🤖 AI Summary
Traditional stochastic noise injection methods—such as fixed Gaussian noise or uniform dropout—suffer from limited generalization capability and lack gradient awareness. To address this, we propose a gradient-fluctuation-aware adaptive regularization method. Our approach dynamically estimates the variance and coefficient of variation of neuron-wise gradients, then constructs data-dependent random projection matrices; during training, it selectively injects stronger noise into features exhibiting high gradient fluctuation (i.e., instability), thereby enabling fine-grained, adaptive implicit regularization. To the best of our knowledge, this is the first work to explicitly leverage gradient fluctuation to guide the design of stochastic projection noise.
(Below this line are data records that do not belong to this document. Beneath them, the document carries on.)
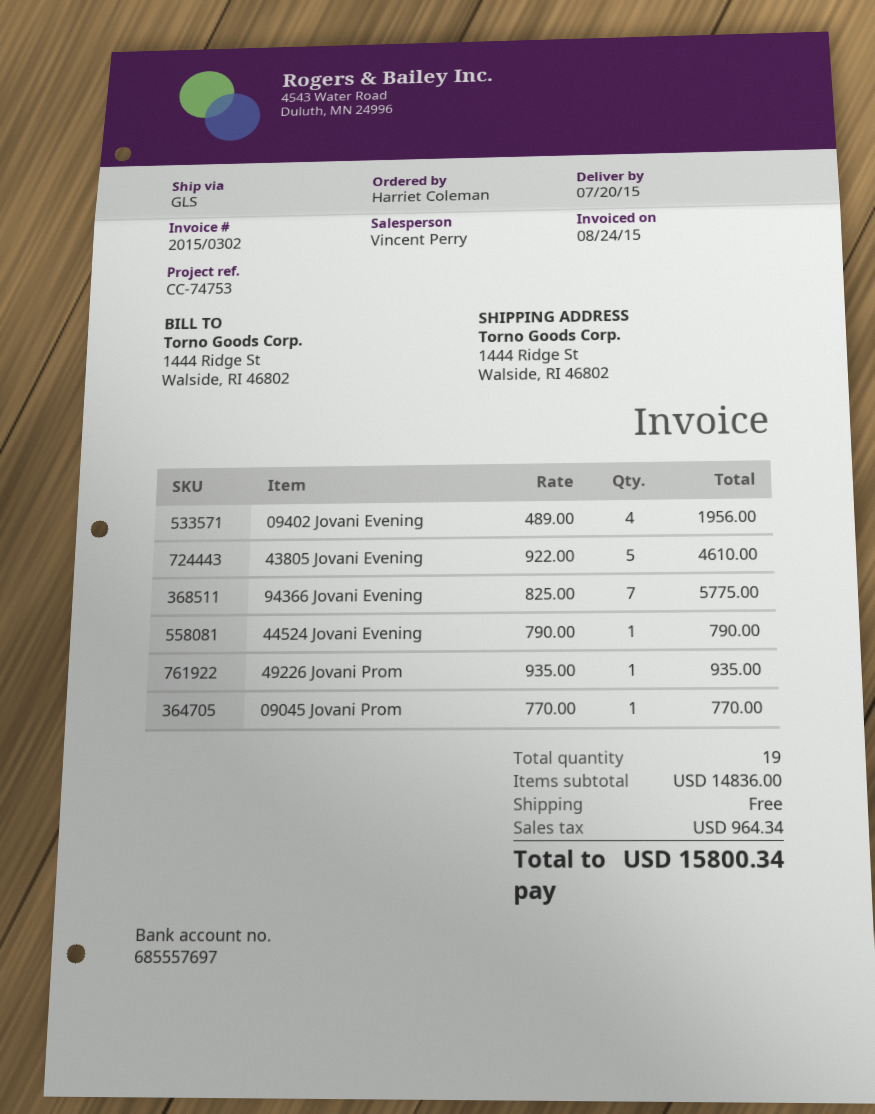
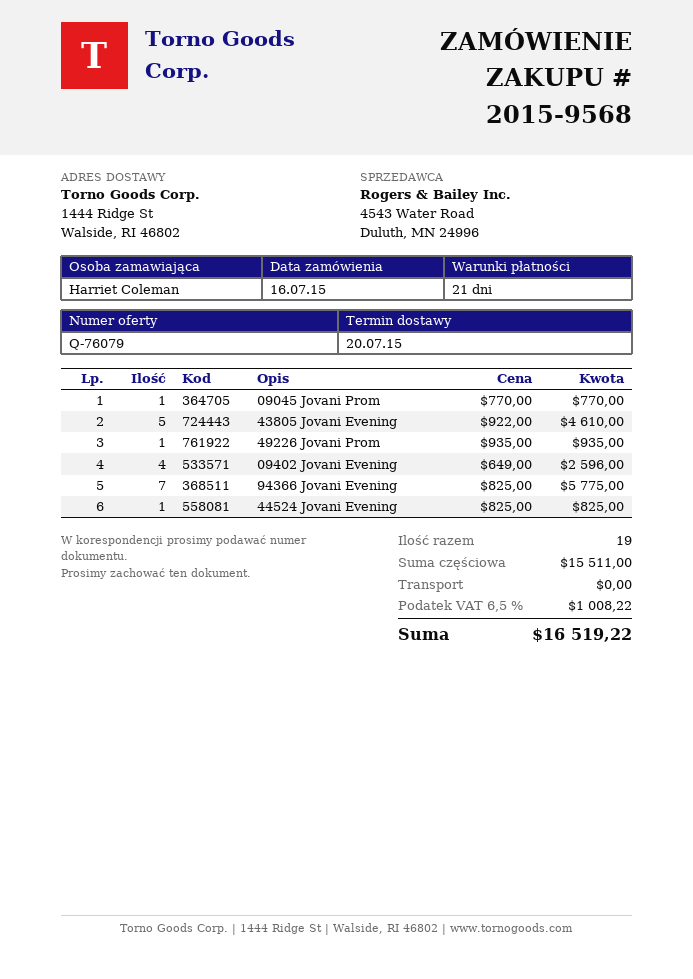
09402 Jovani Evening: 4 x 489.00 = 1956.00 -> 4 x 649.00 = 2596.00
44524 Jovani Evening: 1 x 790.00 = 790.00 -> 1 x 825.00 = 825.00
subtotal: 14836.00 -> 15511.00
tax: 964.34 -> 1008.22
total: 15800.34 -> 16519.22

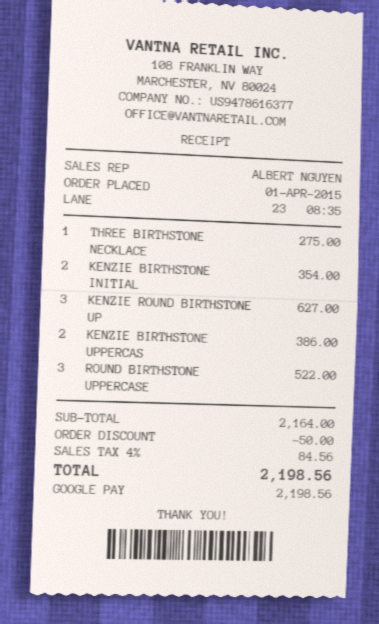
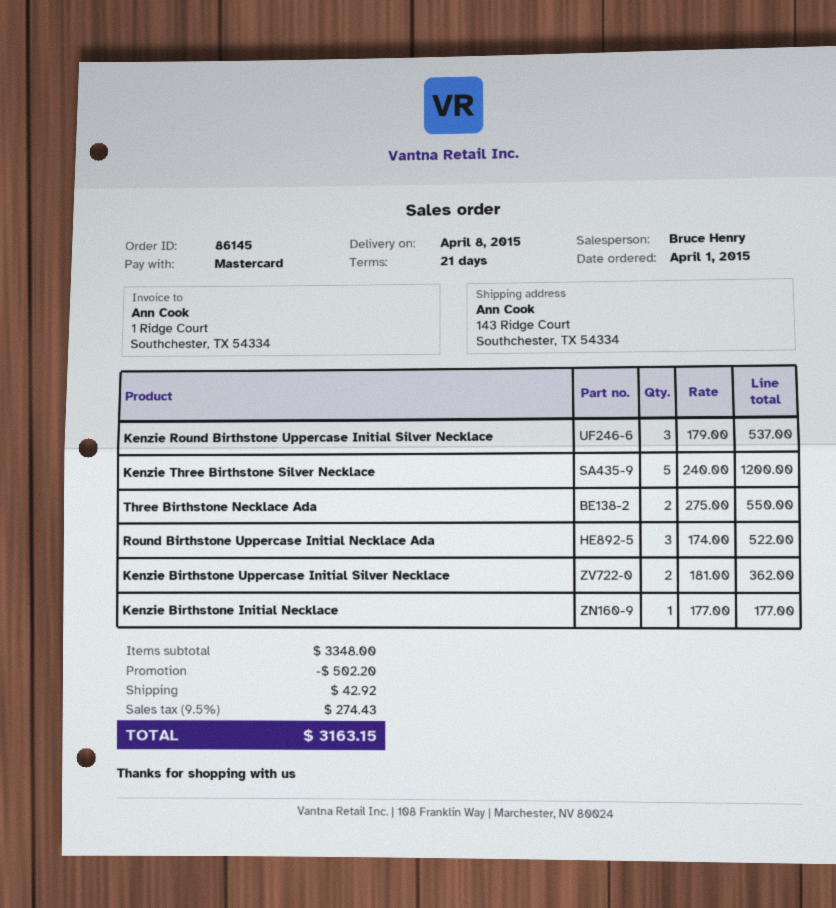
sales rep: ALBERT NGUYEN -> Bruce Henry
payment method: Google Pay -> Mastercard
THREE BIRTHSTONE NECKLACE: 1 for 275.00 -> 2 for 550.00
KENZIE BIRTHSTONE INITIAL: 2 for 354.00 -> 1 for 177.00
KENZIE ROUND BIRTHSTONE UP: 3 for 627.00 -> 3 for 537.00
KENZIE BIRTHSTONE UPPERCAS: 2 for 386.00 -> 2 for 362.00
Kenzie Three Birthstone Silver Necklace: none -> 5 for 1200.00
subtotal: 2164.00 -> 3348.00
discount: 50.00 -> 502.20
shipping: none -> 42.92
tax: 4% = 84.56 -> 9.5% = 274.43
total: 2198.56 -> 3163.15

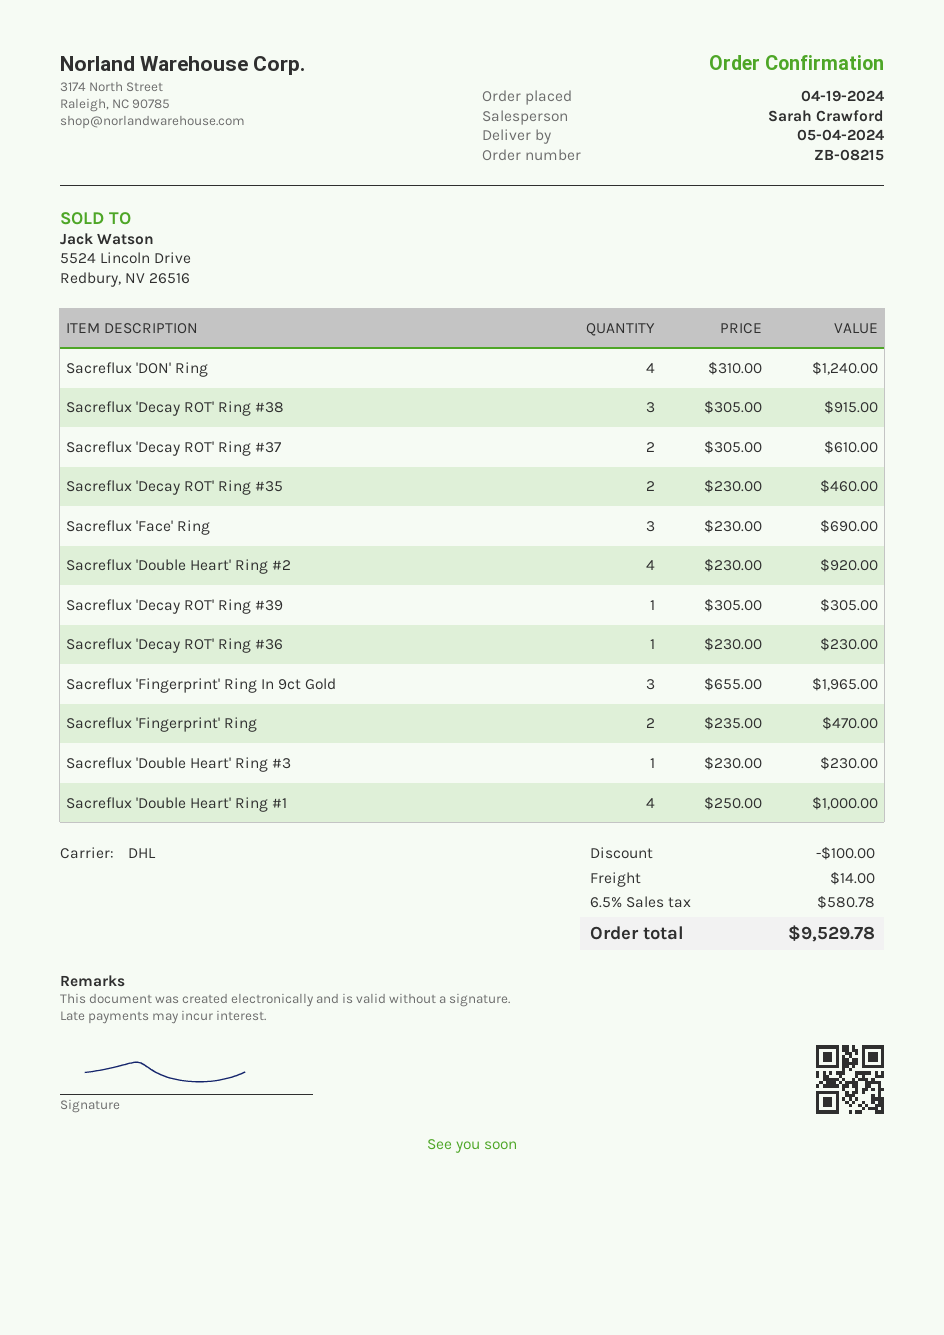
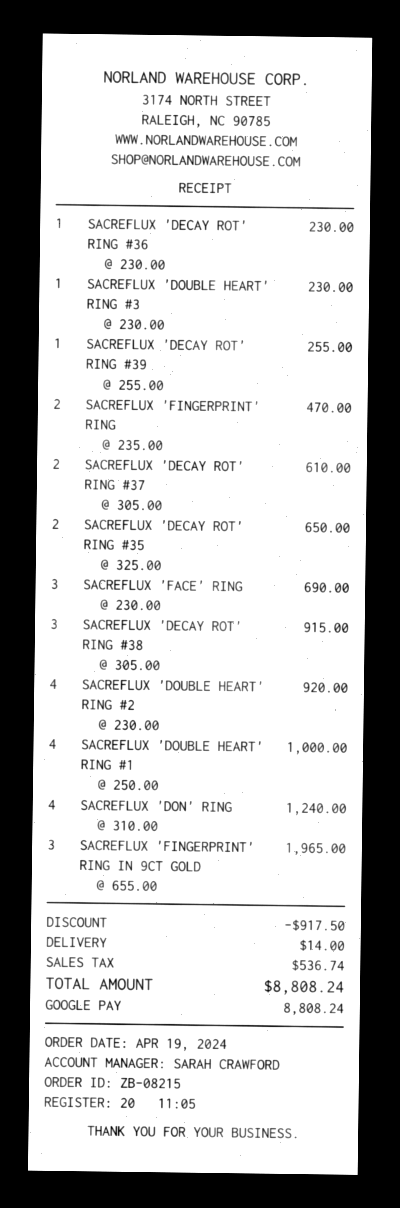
Sacreflux 'Decay ROT' Ring #35: 2 x 230.00 = 460.00 -> 2 x 325.00 = 650.00
Sacreflux 'Decay ROT' Ring #39: 1 x 305.00 = 305.00 -> 1 x 255.00 = 255.00
discount: 100.00 -> 917.50
tax: 580.78 -> 536.74
total: 9529.78 -> 8808.24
Extensive experiments on MNIST, CIFAR-10, and SVHN demonstrate that our method consistently outperforms standard dropout, Gaussian noise injection, and fixed-strength random projection baselines—yielding significant improvements in test accuracy, model robustness, and internal stability.
📝 Abstract
We propose VISP: Volatility Informed Stochastic Projection, an adaptive regularization method that leverages gradient volatility to guide stochastic noise injection in deep neural networks. Unlike conventional techniques that apply uniform noise or fixed dropout rates, VISP dynamically computes volatility from gradient statistics and uses it to scale a stochastic projection matrix. This mechanism selectively regularizes inputs and hidden nodes that exhibit higher gradient volatility while preserving stable representations, thereby mitigating overfitting. Extensive experiments on MNIST, CIFAR-10, and SVHN demonstrate that VISP consistently improves generalization performance over baseline models and fixed-noise alternatives. In addition, detailed analyses of the evolution of volatility, the spectral properties of the projection matrix, and activation distributions reveal that VISP not only stabilizes the internal dynamics of the network but also fosters a more robust feature representation.